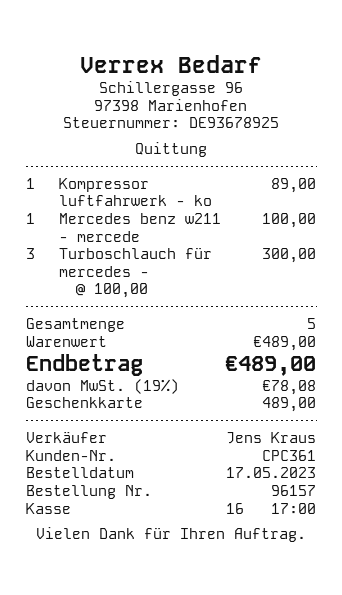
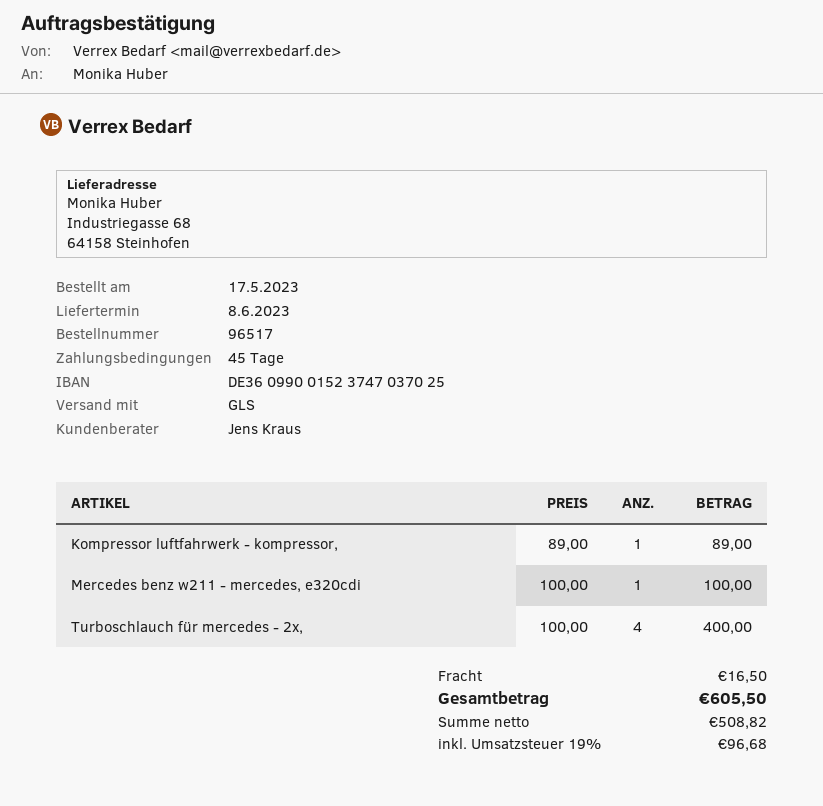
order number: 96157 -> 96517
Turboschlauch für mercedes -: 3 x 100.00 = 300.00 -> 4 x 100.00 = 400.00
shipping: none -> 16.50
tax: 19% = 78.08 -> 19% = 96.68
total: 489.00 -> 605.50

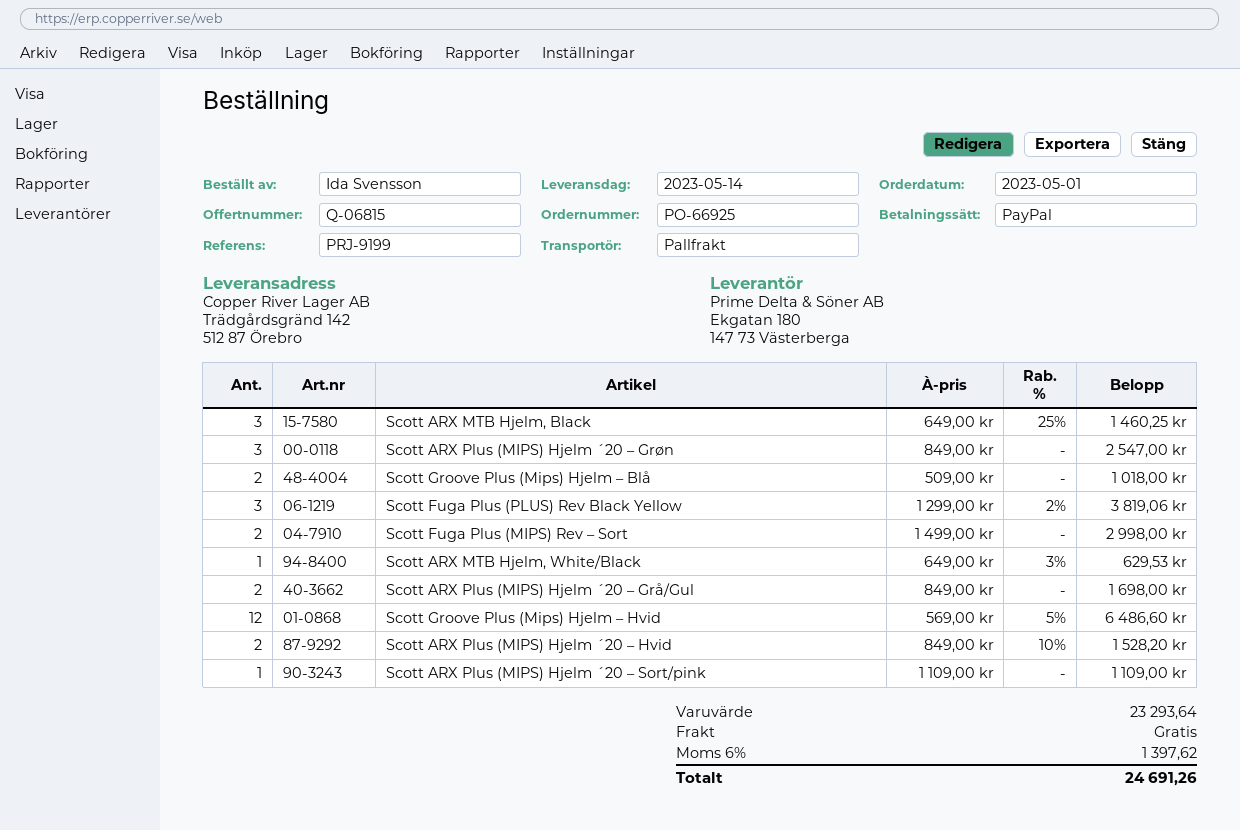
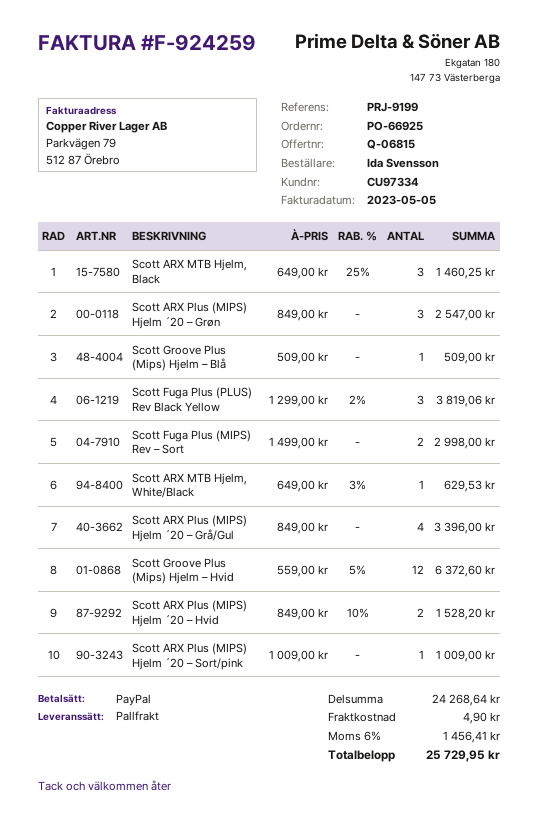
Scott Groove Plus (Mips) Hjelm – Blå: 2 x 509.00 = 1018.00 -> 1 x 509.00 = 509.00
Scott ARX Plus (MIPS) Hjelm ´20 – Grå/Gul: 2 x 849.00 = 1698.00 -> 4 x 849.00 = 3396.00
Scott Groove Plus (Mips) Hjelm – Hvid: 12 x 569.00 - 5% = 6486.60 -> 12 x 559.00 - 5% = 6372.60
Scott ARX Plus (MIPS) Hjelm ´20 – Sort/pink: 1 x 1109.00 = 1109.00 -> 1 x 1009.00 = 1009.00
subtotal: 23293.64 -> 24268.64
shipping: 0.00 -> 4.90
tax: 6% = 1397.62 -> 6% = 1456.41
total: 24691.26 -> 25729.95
* * * * * * * * *
**Work item**
Give every entry again word for word; no images belong in the copy.

**Your solution**
order number: 96157 -> 96517
Turboschlauch für mercedes -: 3 x 100.00 = 300.00 -> 4 x 100.00 = 400.00
shipping: none -> 16.50
tax: 19% = 78.08 -> 19% = 96.68
total: 489.00 -> 605.50

Scott Groove Plus (Mips) Hjelm – Blå: 2 x 509.00 = 1018.00 -> 1 x 509.00 = 509.00
Scott ARX Plus (MIPS) Hjelm ´20 – Grå/Gul: 2 x 849.00 = 1698.00 -> 4 x 849.00 = 3396.00
Scott Groove Plus (Mips) Hjelm – Hvid: 12 x 569.00 - 5% = 6486.60 -> 12 x 559.00 - 5% = 6372.60
Scott ARX Plus (MIPS) Hjelm ´20 – Sort/pink: 1 x 1109.00 = 1109.00 -> 1 x 1009.00 = 1009.00
subtotal: 23293.64 -> 24268.64
shipping: 0.00 -> 4.90
tax: 6% = 1397.62 -> 6% = 1456.41
total: 24691.26 -> 25729.95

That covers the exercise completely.